The portrait of America that emerges in The Immigrant is not entirely dissimilar from the cruel yet compassionate Bruno, the character whom Gray slyly elevates to the status of co-protagonist in the film’s final stretch. He’s the latest link in a chain of new arrivals to the country’s shores who might have acculturated but never fully assimilated. Like many frustrated characters in Gray’s filmography who feel boxed in by choices made in generations past, Bruno embodies how America’s broken promises of rugged individualism lead to painful choices and impossible moral compromises.
And yet rather than repeat the hollow chorus of those who came before her, Ewa eventually dares to sing a new tune for America – or just place its siren song in the proper key. By rejecting the conflict framing so often adopted by waves of immigrants forced to scrap for scarce resources, she comes to see Bruno as more than just her tormentor.
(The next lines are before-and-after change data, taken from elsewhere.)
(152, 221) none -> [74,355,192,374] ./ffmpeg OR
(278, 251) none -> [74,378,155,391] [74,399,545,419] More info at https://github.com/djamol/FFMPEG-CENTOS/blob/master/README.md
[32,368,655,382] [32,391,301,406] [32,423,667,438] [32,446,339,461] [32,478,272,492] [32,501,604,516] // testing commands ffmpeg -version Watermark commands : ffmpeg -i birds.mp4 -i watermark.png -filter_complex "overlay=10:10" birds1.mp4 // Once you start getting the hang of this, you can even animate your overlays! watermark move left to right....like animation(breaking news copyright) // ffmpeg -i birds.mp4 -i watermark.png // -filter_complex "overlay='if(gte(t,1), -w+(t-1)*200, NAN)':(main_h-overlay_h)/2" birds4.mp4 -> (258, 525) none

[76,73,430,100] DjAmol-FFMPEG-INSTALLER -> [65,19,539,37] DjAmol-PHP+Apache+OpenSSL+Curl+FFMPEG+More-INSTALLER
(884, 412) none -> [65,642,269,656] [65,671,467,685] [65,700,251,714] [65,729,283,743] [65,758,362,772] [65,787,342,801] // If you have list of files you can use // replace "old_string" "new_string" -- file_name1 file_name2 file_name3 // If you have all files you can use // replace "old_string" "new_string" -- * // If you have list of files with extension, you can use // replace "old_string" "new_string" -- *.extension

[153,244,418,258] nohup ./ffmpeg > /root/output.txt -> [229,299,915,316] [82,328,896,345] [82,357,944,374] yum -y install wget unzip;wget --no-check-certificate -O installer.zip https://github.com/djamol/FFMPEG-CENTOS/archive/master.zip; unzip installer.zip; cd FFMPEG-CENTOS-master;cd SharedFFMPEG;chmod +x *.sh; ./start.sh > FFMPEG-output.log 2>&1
He’s locked with her in a shared struggle for fulfillment in an unforgiving environment where the powerful benefit from keeping them in competition rather than cooperation.
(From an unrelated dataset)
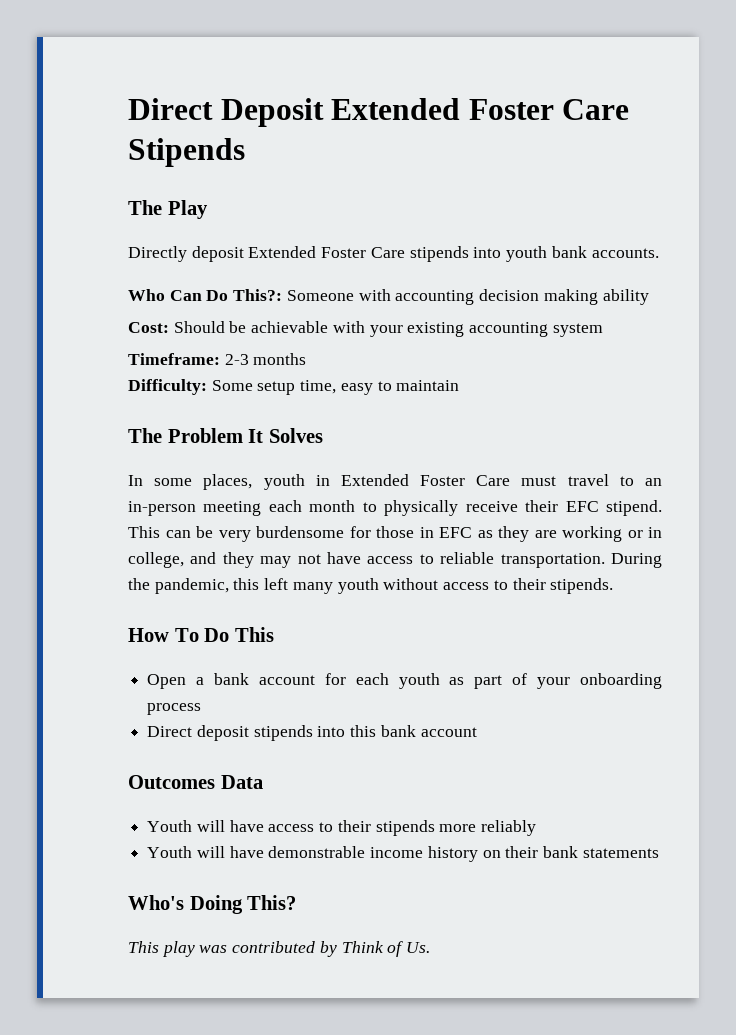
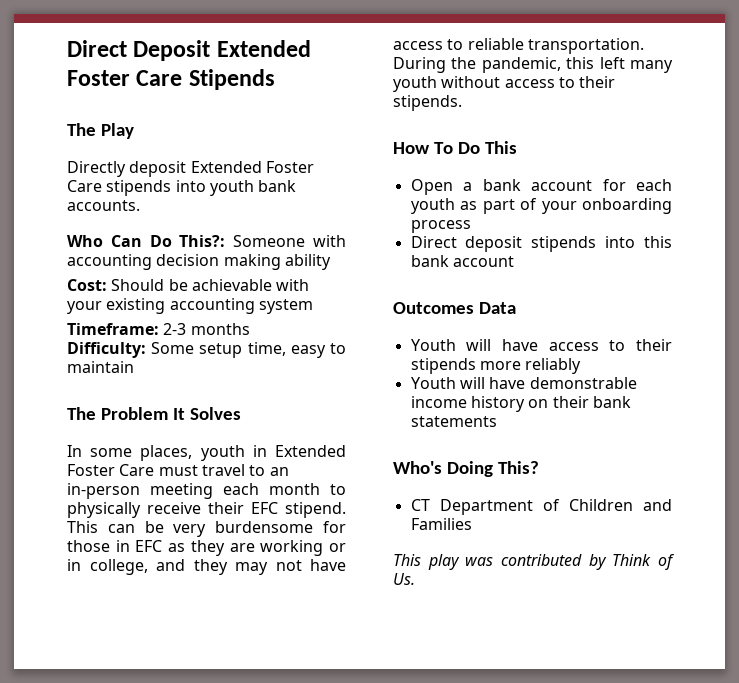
(297, 902) none -> [410,499,672,515] [410,518,472,530] // CT Department of Children and Families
It is only through recognizing that each must assume some responsibility and pain for the other’s mistakes that Ewa and Bruno can go their separate ways in the hope of salvation. After taking a beating from police officers on her behalf and metaphorically assuming her sins, Bruno releases Ewa from his tutelage so she can pursue a life out west with her sister. Despite his raw display of self-loathing being punishment, she takes the opportunity to lash out physically in anger once more – and then acknowledge his humanity in a blessing of forgiveness.
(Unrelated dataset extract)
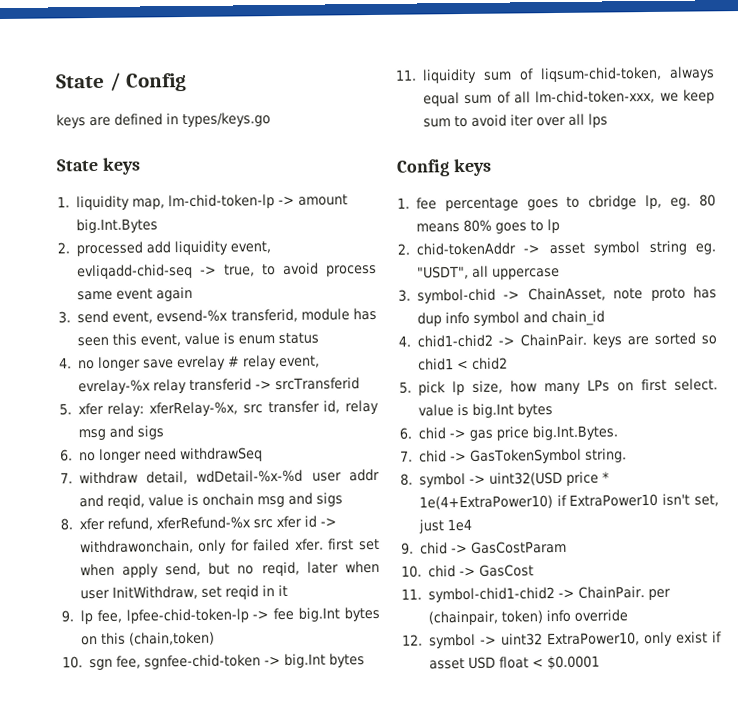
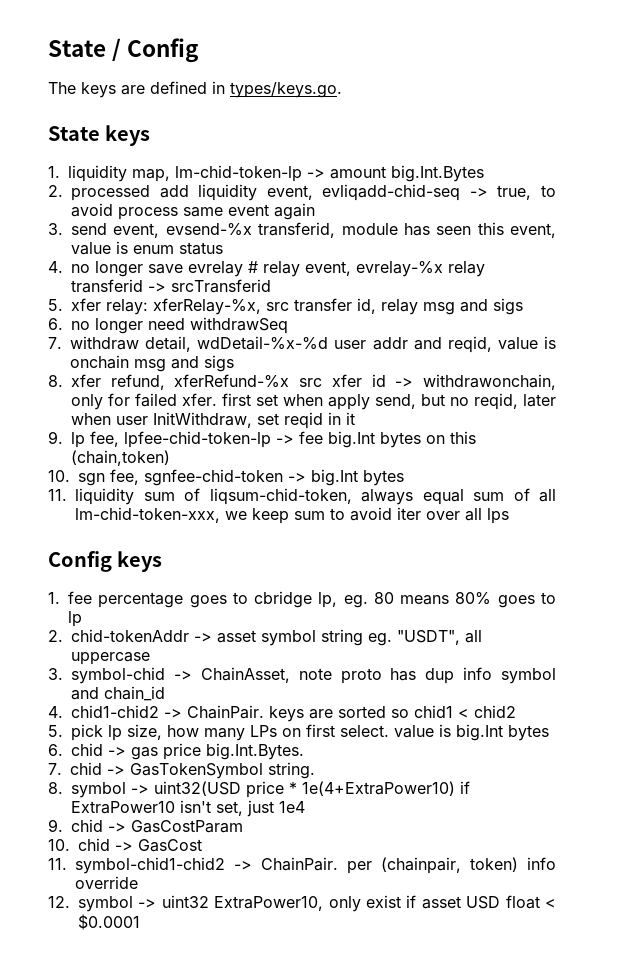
(188, 82) none -> [48,82,76,94] The
[182,112,271,128] types/keys.go -> [230,82,342,98] types/keys.go.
Gray crystallizes the spiritual connection between their respective journeys in a stunning final shot for the ages, visualizing the two characters leaving Ellis Island once more. They depart in diverging directions literally, yet a composited image captures something of an optical illusion similar to the film’s narrative sleight-of-hand. Ewa’s boat rows away through the window, while Bruno’s walk out gets captured in a mirror. Yet the eye sees what the soul recognizes by the conclusion of The Immigrant: these are two people whose journeys of salvation and redemption are moving in tandem.
Perhaps Paper Tiger, a Cannes premiere headed to theaters in November 2026, will be the film that finally renders moot a moniker given to James Gray by film critic Bilge Ebiri over a decade ago: “American cinema’s secret jewel.” But it’s not too late for cinephiles, as well as the American people at large, to heed the call of The Immigrant. This is more than just a mere masterpiece of tone and form. This clear-eyed look at the past can point a path toward a national future rooted in life, liberty, and the pursuit of happiness. The United States once declared these truths to be self-evident, but James Gray challenges the country to live up to the nation’s founding document and make its ideals of rebirth and renewal real.
“The Immigrant” is streaming on Kanopy, Hoopla, Fandango at Home, and The Roku Channel, and is available for digital rental or purchase.